* **EXERCISE DIRECTIONS**: Check every line of the entries for "none", and copy the lines that hold it.

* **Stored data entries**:

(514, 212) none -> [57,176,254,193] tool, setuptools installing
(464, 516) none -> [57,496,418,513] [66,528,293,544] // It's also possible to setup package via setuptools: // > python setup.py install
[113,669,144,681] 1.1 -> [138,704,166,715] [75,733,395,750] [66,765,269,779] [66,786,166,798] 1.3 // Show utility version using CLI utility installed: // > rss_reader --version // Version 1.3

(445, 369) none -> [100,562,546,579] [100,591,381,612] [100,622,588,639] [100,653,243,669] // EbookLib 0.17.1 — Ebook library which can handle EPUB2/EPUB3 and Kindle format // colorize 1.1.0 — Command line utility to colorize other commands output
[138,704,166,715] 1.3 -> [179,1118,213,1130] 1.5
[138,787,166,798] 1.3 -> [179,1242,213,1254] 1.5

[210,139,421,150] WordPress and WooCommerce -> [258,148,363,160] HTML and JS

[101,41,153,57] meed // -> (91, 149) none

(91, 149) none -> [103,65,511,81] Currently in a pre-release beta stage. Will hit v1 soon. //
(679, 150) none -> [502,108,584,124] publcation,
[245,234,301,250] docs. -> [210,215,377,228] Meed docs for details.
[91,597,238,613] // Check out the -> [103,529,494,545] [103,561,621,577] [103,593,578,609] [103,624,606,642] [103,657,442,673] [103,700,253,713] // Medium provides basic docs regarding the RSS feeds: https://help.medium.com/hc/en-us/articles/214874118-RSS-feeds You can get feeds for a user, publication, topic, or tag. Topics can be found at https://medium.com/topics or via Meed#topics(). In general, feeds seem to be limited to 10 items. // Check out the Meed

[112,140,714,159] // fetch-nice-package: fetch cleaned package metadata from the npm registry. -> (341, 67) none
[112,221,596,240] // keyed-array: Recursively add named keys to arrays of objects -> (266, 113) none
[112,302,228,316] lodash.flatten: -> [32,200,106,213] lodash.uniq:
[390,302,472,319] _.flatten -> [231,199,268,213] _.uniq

* **ANSWER TO THE PROBLEM**:
(514, 212) none -> [57,176,254,193] tool, setuptools installing
(464, 516) none -> [57,496,418,513] [66,528,293,544] // It's also possible to setup package via setuptools: // > python setup.py install
(445, 369) none -> [100,562,546,579] [100,591,381,612] [100,622,588,639] [100,653,243,669] // EbookLib 0.17.1 — Ebook library which can handle EPUB2/EPUB3 and Kindle format // colorize 1.1.0 — Command line utility to colorize other commands output
[101,41,153,57] meed // -> (91, 149) none
(91, 149) none -> [103,65,511,81] Currently in a pre-release beta stage. Will hit v1 soon. //
(679, 150) none -> [502,108,584,124] publcation,
[112,140,714,159] // fetch-nice-package: fetch cleaned package metadata from the npm registry. -> (341, 67) none
[112,221,596,240] // keyed-array: Recursively add named keys to arrays of objects -> (266, 113) none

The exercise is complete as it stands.